Note, factorizations have much more potential on a GPU because there is
much more work and arithmetic intensity (BLAS3 vs BLAS2 (or 1)) than the
forward and backward solve (the solve) phases.
The work complexity of a PDE sparse factorization is about O(N^2) and
O(N^3/2) for the solve. That is a big difference.



> However, I also find that other
> operations such as matrix matrix multiplication can be very fast on GPU,
> so some iterative solver may perform well on GPUs, depending on the
> density and structure of matrix.
>
> In my tests, I found that sometimes GPU can gives 2-3 speedup for GMRES.
>
> Also, I think the SuperLU group has made significant progress on porting
> their code to GPU recently, and impressive speedup (not published yet).
>
> Chang
>
> On 10/13/21 8:29 PM, Mark Adams wrote:
> >
> >
> > On Wed, Oct 13, 2021 at 1:53 PM Barry Smith <bsmith at petsc.dev
> > <mailto:bsmith at petsc.dev>> wrote:
> >
> >
> >        Chang,
> >
> >          You are correct there is no MPI + GPU direct solvers that
> >     currently do the triangular solves with MPI + GPU parallelism that I
> >     am aware of.
> >
> >
> > So SuperLU and  MUMPS do MPI solves on the CPU. That is reasonable. I
> > have not been able to get decent performance with GPU solves. Complex
> > code and low AI is not a good fit for GPUs. No work and all latency.
> >
> > Chang, you would find that GPU solves suck and, anyway, machines these
> > days are configured with significant (high quality) CPU resources. I
> > think you would find that you can't get GPU solves to beat CPU solves,
> > except if you have enormous problems to solve, perhaps.
> >
> >     You are limited that individual triangular solves be done on a
> >     single GPU. I can only suggest making each subdomain as big as
> >     possible to utilize each GPU as much as possible for the direct
> >     triangular solves.
> >
> >         Barry
> >
> >
> >      > On Oct 13, 2021, at 12:16 PM, Chang Liu via petsc-users
> >     <petsc-users at mcs.anl.gov <mailto:petsc-users at mcs.anl.gov>> wrote:
> >      >
> >      > Hi Mark,
> >      >
> >      > '-mat_type aijcusparse' works with mpiaijcusparse with other
> >     solvers, but with -pc_factor_mat_solver_type cusparse, it will give
> >     an error.
> >      >
> >      > Yes what I want is to have mumps or superlu to do the
> >     factorization, and then do the rest, including GMRES solver, on gpu.
> >     Is that possible?
> >      >
> >      > I have tried to use aijcusparse with superlu_dist, it runs but
> >     the iterative solver is still running on CPUs.

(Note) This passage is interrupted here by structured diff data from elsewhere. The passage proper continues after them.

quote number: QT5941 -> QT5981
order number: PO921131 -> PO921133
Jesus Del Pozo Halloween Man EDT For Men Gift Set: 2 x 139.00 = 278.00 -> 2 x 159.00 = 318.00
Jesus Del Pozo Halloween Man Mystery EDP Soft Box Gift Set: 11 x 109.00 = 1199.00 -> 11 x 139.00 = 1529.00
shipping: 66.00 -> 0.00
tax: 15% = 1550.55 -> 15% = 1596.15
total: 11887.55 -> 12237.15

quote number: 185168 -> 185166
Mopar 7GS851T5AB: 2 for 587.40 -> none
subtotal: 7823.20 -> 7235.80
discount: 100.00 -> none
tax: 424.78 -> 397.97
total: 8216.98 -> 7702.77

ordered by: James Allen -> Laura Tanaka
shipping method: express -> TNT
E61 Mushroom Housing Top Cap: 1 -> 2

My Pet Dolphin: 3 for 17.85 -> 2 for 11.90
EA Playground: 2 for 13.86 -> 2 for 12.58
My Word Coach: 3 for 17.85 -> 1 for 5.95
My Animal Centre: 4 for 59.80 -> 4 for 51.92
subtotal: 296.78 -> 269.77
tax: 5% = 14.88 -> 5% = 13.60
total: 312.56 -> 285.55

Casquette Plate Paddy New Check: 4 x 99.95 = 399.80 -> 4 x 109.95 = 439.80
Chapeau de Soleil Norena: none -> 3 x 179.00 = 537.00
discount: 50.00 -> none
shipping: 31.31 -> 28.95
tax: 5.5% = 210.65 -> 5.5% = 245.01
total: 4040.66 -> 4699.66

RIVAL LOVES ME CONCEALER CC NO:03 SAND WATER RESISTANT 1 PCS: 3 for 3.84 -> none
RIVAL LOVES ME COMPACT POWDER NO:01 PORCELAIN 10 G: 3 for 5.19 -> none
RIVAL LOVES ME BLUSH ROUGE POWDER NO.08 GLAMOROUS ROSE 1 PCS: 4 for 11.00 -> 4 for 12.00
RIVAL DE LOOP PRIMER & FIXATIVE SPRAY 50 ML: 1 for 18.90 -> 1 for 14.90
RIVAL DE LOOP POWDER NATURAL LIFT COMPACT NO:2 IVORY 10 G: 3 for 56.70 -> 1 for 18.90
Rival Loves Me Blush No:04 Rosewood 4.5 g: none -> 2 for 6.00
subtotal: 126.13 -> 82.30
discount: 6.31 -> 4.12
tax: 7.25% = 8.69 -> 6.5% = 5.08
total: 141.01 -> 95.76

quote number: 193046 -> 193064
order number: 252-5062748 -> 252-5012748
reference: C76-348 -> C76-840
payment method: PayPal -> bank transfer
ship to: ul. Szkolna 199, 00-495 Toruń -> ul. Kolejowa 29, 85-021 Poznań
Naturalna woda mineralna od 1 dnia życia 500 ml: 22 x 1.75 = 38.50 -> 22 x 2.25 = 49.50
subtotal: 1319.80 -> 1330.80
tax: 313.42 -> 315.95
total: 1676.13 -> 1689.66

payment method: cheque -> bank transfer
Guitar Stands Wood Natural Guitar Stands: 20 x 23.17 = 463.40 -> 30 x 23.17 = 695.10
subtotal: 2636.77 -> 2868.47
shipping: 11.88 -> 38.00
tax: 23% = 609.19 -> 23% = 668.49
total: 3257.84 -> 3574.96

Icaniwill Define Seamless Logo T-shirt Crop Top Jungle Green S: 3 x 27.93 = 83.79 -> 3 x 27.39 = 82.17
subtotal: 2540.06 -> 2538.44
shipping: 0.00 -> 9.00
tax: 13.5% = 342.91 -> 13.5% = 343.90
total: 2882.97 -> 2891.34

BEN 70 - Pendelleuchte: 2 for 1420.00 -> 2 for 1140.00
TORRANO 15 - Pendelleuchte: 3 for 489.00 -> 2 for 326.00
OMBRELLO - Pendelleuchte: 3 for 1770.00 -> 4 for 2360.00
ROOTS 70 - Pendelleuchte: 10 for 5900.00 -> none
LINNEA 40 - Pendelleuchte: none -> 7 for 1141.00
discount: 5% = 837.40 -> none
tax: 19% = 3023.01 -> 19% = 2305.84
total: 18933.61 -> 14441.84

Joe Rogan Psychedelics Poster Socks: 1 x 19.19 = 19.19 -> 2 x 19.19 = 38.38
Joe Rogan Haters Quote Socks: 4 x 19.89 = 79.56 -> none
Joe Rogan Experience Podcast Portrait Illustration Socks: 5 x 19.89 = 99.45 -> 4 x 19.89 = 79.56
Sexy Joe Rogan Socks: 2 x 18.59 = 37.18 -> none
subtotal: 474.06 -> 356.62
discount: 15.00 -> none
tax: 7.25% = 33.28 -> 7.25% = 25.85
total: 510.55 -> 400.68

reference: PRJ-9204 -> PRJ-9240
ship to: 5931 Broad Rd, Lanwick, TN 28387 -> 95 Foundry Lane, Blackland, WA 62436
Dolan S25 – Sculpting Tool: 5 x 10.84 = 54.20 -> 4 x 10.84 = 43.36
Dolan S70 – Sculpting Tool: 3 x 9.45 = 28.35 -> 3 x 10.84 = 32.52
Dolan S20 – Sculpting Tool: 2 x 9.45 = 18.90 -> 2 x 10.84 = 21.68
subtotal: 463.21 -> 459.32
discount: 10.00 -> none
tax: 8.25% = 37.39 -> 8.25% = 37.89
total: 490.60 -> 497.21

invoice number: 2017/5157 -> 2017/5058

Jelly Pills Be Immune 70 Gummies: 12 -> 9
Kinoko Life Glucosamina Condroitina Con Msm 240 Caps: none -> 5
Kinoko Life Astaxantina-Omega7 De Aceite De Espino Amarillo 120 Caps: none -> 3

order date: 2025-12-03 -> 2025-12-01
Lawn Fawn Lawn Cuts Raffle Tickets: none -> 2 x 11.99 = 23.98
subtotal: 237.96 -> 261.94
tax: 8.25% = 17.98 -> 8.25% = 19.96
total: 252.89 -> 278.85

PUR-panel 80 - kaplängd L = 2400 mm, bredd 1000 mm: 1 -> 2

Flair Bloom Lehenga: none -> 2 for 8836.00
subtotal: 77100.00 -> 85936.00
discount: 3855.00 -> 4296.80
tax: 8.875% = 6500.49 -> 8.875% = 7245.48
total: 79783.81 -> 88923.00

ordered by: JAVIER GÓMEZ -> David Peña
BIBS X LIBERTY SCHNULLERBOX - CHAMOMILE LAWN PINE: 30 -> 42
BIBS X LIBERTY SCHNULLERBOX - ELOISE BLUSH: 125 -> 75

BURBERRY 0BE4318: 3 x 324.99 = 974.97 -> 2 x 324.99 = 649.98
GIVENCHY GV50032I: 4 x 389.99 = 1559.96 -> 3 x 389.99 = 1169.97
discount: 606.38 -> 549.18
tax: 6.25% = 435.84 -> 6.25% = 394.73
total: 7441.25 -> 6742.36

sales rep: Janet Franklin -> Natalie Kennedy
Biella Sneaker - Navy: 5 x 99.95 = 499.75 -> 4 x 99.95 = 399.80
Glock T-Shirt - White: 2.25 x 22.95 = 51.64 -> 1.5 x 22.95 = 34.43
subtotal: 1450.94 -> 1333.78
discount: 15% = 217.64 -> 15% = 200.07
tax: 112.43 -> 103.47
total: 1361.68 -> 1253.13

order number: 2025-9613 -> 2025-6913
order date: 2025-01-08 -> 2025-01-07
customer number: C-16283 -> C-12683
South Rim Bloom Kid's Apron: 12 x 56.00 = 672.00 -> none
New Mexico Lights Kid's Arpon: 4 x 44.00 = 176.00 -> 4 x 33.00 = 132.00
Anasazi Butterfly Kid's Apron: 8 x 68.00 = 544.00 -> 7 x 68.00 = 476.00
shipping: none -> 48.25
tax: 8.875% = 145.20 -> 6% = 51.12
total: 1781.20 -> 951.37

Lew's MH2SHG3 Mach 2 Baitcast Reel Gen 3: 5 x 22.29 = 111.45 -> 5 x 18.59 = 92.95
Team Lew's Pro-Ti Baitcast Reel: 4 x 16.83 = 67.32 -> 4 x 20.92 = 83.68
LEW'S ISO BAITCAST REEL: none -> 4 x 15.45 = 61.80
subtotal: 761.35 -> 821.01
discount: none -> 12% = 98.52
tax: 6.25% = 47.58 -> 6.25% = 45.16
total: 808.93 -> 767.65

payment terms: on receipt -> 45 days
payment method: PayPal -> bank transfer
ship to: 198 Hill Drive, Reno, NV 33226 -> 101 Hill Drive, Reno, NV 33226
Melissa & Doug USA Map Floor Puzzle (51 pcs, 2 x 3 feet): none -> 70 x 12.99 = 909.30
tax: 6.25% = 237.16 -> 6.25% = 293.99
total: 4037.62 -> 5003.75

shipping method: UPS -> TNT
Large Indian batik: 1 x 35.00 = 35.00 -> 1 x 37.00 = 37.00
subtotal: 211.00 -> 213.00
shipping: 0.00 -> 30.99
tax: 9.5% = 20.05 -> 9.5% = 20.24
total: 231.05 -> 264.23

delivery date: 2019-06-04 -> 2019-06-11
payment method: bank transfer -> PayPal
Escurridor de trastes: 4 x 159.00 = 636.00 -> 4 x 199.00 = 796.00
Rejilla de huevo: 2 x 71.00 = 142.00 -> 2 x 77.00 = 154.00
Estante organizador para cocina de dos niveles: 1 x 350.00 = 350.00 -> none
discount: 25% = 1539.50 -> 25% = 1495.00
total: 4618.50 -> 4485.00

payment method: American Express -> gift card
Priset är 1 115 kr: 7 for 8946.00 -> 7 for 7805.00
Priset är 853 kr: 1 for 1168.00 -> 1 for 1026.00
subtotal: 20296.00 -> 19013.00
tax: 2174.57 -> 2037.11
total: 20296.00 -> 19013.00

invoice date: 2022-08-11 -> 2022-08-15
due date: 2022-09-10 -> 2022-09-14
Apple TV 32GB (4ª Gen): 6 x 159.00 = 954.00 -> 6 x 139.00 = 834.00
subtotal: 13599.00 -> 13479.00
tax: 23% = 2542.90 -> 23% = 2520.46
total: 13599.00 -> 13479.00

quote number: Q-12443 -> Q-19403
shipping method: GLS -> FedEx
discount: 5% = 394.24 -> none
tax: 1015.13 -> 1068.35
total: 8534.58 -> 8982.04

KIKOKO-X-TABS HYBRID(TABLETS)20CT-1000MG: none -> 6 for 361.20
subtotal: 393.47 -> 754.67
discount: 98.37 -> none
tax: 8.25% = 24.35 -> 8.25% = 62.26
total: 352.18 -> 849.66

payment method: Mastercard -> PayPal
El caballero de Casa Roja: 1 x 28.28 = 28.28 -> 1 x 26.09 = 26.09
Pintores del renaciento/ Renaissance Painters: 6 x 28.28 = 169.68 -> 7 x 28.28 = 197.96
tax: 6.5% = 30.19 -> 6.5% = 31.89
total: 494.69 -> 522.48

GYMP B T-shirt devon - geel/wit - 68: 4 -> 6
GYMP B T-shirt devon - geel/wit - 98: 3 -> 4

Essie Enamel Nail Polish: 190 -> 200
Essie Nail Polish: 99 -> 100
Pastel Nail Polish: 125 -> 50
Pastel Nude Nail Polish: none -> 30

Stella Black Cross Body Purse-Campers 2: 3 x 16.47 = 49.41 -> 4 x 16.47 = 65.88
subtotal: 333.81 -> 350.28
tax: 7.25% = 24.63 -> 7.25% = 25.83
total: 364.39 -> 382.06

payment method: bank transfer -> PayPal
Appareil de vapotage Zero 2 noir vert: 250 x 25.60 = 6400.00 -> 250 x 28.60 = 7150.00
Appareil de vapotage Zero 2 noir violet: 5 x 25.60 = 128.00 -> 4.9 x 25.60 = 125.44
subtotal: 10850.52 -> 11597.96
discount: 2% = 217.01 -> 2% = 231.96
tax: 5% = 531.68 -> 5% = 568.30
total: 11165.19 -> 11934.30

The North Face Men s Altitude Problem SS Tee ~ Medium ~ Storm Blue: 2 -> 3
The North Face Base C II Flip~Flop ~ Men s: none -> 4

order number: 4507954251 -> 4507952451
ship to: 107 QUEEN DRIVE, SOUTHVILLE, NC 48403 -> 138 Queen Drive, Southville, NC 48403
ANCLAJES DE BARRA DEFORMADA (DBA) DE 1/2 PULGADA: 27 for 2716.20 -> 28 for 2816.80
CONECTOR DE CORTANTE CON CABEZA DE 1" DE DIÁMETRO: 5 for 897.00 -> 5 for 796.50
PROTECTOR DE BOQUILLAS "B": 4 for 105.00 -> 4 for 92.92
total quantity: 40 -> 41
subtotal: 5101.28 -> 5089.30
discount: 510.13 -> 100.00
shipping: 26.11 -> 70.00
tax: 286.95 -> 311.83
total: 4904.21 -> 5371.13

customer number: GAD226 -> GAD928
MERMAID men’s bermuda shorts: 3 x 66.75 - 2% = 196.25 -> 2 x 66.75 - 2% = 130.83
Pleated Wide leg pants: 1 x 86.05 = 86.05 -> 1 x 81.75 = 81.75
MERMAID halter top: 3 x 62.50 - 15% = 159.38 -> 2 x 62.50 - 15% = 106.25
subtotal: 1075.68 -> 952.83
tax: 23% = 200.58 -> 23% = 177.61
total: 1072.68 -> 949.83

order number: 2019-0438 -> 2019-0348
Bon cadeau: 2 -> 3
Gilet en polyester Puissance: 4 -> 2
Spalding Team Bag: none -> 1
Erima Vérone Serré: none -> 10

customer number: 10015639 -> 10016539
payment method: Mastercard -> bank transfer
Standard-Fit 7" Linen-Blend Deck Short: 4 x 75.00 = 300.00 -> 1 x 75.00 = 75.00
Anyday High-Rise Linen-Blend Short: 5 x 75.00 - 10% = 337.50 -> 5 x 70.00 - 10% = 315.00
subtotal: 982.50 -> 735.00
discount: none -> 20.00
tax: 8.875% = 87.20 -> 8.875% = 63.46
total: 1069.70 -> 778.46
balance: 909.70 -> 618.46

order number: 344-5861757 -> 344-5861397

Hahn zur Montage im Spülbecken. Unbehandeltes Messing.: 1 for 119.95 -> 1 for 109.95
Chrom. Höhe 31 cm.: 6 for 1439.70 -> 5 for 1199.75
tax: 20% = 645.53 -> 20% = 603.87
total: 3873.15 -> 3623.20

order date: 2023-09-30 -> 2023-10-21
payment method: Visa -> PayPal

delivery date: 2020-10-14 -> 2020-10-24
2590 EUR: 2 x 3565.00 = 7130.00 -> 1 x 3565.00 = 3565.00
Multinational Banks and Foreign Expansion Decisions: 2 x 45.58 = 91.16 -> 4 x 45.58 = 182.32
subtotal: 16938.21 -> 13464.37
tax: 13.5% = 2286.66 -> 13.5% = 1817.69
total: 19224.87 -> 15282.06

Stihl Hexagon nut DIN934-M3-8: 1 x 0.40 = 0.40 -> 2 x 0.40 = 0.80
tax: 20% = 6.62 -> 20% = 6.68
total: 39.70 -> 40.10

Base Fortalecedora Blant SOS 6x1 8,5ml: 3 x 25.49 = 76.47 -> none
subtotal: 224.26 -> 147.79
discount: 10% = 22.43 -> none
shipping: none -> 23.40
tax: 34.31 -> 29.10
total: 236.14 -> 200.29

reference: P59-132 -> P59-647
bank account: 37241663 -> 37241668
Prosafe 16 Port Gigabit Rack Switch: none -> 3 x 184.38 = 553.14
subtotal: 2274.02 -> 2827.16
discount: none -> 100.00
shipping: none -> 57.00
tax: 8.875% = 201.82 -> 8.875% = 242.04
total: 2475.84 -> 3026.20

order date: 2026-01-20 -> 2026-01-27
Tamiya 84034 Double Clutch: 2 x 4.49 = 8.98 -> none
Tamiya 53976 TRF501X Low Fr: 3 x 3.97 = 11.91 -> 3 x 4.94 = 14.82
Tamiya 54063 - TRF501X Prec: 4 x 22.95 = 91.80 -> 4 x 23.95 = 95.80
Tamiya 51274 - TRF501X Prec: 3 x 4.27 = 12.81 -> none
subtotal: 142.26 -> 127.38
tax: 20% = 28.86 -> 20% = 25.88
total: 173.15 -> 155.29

I have contacted the
> >     superlu group and they confirmed that is the case right now. But if
> >     I set -pc_factor_mat_solver_type cusparse, it seems that the
> >     iterative solver is running on GPU.
> >      >
> >      > Chang
> >      >
> >      > On 10/13/21 12:03 PM, Mark Adams wrote:
> >      >> On Wed, Oct 13, 2021 at 11:10 AM Chang Liu <cliu at pppl.gov
> >     <mailto:cliu at pppl.gov> <mailto:cliu at pppl.gov
> >     <mailto:cliu at pppl.gov>>> wrote:
> >      >>    Thank you Junchao for explaining this. I guess in my case the
> >     code is
> >      >>    just calling a seq solver like superlu to do factorization on
> >     GPUs.
> >      >>    My idea is that I want to have a traditional MPI code to
> >     utilize GPUs
> >      >>    with cusparse. Right now cusparse does not support mpiaij
> >     matrix, Sure it does: '-mat_type aijcusparse' will give you an
> >     mpiaijcusparse matrix with > 1 processes.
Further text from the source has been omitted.